Mastering Mindfulness

This post was written by Wiley Ho in Health & Wellness, Mental Health
Tammy meditating on a rock

Tammy Chapman manages a busy schedule of work, school, and an outdoor workout most days. She credits a daily meditation practice for her focus and energy. “Meditation really helps me to separate the noise of the outside world and bring me back to inner calm,” says Tammy. “Even when I’m busy at work, I can take a 30-second break to focus on my breath. Even a short practice helps a lot.” 

Benefits of meditation

Life is filled with stressors but these past two years of a global pandemic have made things feel extra chaotic. While we know that we must tend to our mental health, it can be tough when we’re already feeling overwhelmed. The good news is calm can be restored with one mindful breath at a time.

The benefits of meditation are well-researched. Neuro-imaging of the brains of regular meditators show that their grey and white matter change significantly over time, especially in the areas that govern emotional regulation, attention, memory, and tactile or body awareness. At the physiological level, meditation slows down our breathing, lowers blood pressure, and strengthens our immune response. The most common benefits include:

  • Mindfulness and self-awareness
  • Inner calm
  • Improved energy, focus, creativity, intuition, and spirituality
  • Appreciation of life 
  • Compassion and gratitude for others
  • Good night’s sleep
  • Free therapy

Incorporating daily meditation into a busy life

Tammy Chapman leads an active and passionate life. She works in the hospitality industry, makes time for her love of the outdoors, and is currently pursuing her dream of becoming one of Canada’s first tequila sommeliers. 

“I love the outdoors, travelling, and tequila,” Tammy says with a big laugh. She is taking a certification course to pursue her dream of one day hosting tequila tasting rooms much like for wine tasting. “The agave plant is so interesting and it takes 8-12 years before it canTammy meditating be harvested to make tequila. Maybe some day, agave will get the same respect as the grape. I hope to help make that happen.” 

An avid runner and hiker, Tammy often takes to the North Shore seawall and trails for long workouts. And, she meditates for about an hour every day. It may seem counter-intuitive but Tammy says making time for meditation is what allows her to do everything else.

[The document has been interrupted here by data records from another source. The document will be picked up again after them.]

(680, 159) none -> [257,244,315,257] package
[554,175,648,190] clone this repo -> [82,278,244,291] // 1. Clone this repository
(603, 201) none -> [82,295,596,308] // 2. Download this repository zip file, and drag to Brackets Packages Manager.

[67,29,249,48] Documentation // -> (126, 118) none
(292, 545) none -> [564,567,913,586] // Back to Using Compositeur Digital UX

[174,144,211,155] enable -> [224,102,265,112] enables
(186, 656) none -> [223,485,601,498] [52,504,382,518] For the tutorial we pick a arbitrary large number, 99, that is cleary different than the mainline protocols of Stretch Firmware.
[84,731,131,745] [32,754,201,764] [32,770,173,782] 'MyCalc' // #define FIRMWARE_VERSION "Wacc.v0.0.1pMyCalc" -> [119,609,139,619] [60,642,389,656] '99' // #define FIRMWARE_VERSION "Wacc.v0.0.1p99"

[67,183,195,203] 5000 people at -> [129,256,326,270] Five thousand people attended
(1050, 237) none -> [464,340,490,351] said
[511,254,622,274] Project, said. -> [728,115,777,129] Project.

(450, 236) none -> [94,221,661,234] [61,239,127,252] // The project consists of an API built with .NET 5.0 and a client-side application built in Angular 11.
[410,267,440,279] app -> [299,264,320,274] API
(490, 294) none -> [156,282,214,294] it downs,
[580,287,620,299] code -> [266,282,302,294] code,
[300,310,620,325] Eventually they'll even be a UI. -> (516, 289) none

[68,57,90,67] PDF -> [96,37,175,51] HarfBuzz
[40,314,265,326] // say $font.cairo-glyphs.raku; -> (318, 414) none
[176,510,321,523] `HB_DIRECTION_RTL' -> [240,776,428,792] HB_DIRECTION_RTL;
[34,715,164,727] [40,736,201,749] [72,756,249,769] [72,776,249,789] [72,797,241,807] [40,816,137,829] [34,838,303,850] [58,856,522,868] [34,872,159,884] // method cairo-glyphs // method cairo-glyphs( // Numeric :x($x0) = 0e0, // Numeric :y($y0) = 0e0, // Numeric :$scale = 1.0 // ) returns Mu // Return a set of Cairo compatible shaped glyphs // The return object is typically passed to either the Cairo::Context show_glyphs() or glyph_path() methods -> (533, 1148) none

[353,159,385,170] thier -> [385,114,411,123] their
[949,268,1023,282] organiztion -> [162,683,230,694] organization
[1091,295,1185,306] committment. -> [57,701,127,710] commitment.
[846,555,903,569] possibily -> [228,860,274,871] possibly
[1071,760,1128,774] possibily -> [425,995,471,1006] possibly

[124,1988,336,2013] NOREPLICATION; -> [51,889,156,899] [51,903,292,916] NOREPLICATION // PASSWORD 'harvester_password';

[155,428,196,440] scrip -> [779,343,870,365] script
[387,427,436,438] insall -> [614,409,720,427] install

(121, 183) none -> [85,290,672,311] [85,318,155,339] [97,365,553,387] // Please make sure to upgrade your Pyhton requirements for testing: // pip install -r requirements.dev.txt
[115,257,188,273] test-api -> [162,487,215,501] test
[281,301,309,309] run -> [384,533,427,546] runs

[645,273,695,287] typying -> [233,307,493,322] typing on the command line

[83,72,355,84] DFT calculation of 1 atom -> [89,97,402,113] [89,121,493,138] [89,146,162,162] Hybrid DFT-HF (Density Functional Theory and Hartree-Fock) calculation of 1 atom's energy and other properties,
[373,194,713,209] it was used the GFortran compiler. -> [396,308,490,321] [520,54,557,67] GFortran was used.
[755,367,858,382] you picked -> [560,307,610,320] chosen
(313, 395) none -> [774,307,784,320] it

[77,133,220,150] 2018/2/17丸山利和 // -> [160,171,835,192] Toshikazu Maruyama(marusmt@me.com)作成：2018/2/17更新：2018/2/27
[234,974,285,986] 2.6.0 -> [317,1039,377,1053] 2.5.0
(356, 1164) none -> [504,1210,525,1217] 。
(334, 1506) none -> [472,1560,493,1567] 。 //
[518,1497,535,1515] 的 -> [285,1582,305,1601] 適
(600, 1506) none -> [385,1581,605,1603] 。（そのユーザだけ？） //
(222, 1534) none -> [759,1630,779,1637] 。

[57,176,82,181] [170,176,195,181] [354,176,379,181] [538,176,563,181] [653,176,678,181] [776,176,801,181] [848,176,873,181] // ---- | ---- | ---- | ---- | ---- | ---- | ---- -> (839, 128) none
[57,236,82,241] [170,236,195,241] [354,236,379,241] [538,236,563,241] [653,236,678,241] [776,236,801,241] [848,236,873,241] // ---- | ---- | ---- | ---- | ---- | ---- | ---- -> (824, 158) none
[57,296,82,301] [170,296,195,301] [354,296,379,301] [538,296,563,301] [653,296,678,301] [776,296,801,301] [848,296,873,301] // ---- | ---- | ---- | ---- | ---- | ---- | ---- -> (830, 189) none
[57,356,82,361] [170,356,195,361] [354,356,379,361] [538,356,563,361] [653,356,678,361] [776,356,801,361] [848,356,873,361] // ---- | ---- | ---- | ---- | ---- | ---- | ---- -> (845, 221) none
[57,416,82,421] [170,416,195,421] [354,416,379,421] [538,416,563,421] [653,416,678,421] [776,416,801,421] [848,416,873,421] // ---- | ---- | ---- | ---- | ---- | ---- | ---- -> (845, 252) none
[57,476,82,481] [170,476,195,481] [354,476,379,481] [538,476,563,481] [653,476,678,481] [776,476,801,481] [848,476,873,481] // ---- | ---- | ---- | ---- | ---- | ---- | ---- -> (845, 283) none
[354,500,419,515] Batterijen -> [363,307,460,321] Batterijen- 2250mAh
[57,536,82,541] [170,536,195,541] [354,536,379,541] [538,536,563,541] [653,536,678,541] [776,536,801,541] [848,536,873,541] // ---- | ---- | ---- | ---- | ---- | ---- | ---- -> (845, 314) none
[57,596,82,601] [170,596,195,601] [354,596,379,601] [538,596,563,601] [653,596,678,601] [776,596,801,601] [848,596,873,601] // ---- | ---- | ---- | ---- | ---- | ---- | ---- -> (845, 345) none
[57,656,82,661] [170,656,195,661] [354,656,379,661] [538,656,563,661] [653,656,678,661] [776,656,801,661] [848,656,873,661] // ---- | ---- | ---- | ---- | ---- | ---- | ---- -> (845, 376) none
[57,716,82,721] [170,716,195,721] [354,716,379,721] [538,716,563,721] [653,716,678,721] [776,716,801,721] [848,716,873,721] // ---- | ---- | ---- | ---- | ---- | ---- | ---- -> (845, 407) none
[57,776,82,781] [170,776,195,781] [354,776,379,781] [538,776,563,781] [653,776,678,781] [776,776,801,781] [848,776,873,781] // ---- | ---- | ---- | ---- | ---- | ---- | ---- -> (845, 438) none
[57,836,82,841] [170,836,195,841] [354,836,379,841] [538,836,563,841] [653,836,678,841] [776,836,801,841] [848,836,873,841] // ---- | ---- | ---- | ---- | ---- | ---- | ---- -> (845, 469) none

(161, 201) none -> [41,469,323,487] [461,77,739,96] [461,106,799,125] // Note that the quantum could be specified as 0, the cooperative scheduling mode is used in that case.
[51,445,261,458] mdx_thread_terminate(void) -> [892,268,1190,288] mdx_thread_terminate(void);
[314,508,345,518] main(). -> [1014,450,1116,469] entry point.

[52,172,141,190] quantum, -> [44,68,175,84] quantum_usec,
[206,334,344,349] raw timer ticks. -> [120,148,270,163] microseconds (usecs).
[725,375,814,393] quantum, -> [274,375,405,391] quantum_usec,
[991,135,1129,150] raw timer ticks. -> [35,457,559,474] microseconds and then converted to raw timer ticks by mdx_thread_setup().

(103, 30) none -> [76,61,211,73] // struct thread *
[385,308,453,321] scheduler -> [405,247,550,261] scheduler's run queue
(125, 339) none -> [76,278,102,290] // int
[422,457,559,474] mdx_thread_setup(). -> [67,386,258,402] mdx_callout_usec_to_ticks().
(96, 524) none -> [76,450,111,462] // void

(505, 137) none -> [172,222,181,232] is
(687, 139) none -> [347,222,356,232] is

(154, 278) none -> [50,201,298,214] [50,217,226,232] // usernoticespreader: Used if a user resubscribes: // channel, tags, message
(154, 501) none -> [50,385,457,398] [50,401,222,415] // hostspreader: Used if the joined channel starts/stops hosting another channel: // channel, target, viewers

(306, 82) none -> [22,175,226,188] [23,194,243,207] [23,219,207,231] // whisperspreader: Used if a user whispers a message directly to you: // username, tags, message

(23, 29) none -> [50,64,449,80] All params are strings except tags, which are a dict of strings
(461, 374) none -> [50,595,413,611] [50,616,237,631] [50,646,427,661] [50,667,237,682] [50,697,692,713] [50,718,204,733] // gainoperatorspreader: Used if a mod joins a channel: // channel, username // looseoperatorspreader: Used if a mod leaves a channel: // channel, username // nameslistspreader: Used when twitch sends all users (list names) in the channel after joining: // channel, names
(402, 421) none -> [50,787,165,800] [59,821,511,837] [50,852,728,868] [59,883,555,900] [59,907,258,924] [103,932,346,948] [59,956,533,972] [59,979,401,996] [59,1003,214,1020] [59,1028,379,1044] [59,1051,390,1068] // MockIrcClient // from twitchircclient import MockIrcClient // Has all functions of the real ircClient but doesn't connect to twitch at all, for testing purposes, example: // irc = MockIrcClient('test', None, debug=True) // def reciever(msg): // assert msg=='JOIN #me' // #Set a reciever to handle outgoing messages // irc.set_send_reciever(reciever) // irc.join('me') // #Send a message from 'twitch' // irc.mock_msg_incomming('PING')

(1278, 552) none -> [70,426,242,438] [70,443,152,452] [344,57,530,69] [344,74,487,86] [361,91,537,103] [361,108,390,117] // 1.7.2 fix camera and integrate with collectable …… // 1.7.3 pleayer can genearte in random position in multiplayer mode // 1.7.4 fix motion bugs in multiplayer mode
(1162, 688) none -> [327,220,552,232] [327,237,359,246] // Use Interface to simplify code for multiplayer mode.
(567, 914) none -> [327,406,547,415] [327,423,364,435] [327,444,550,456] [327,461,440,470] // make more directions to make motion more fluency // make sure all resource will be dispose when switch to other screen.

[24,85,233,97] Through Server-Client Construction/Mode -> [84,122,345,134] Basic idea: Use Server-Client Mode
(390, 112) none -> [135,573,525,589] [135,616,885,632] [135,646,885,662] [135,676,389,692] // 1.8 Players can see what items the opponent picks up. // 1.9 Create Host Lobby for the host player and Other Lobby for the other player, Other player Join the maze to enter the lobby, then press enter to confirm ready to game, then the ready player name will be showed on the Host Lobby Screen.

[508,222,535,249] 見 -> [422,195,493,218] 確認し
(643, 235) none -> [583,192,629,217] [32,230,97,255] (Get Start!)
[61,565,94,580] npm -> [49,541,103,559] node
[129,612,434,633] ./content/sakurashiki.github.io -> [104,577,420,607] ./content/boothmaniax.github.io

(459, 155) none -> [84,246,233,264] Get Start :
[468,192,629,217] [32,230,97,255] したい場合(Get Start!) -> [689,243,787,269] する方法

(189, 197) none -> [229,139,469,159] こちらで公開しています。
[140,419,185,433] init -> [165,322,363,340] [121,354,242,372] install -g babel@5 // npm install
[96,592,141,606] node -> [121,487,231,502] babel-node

“I discovered the power of meditation about eight years ago,” says Tammy. “It’s really helped me increase my self-awareness, happiness, and spirituality. It even helps me identify and loosen the sticky spots in my body after exercise and a long day of work.” 

As her practice deepened, Tammy has sought out meditation retreats and travelled and volunteered around the world. Her favourite is a one-week silent retreat in Bali. “A lot of people are not comfortable with silence. Sometimes silence can bring up discomfort, but it also brings a deeper understanding of ourselves and new insights.”

Tammy looks forward to being able to travel again. In the meantime, she meditates at home, at work, and sometimes in the car: “You can meditate anywhere. Take just 30 seconds to focus on your breath. The more practiced you are, the easier it is to access that inner calm.” 

Smiling helps too. When we smile, our facial muscles send a signal to our brain to release feel-good chemicals like serotonin, endorphins and other natural painkillers. Tammy says, “When I’m feeling agitated or dealing with a cranky customer at work, even behind my mask I will smile. It’s like another meditation.”

Tips for starting a meditation practice 

Tammy’s advice for newcomers to meditation is to start slow. “I think people jump in too quickly. Start with just five minutes. Even just one. It all helps to bring the awareness inwards,” she says. “Also, every day will feel different and that’s normal.” 
Here are some suggestions for a regular meditation practice:

  1. When you first wake up, smile and take 3 breaths. Pay attention to your body as you inhale and exhale. Feel the air going in and out of your chest and abdomen. Be present in your body and in the moment. 
  2. Take a full body scan before bed, which helps to work through the day’s stress. Notice where you feel tight or uncomfortable. Focus your breath there.
  3. If you fall asleep easily, sit up for your practice. 
  4. Set a timer for 1 minute, 2 minutes, 5 minutes, 10 minutes. Work up slowly. 
  5. Listen to calming music.
  6. Be patient. It takes practice to learn to quiet the mind.
  7. Try a walking meditation. Focus on your footsteps or the sound of birds.
  8. Read The Miracle of Mindfulness by the Zen master Thich Nhat Hanh.
  9. Try a meditation app. Many apps offer free trials, e.g., Calm, Headspace, and Let’s Meditate. 
  10. Attend a yoga class. Yoga helps connect the body and the mind, by focusing on breathwork and mindfulness. NVRC offers registered yoga programs, including Gentle Hatha, Yoga Flow and Yoga Fusion. Learn more.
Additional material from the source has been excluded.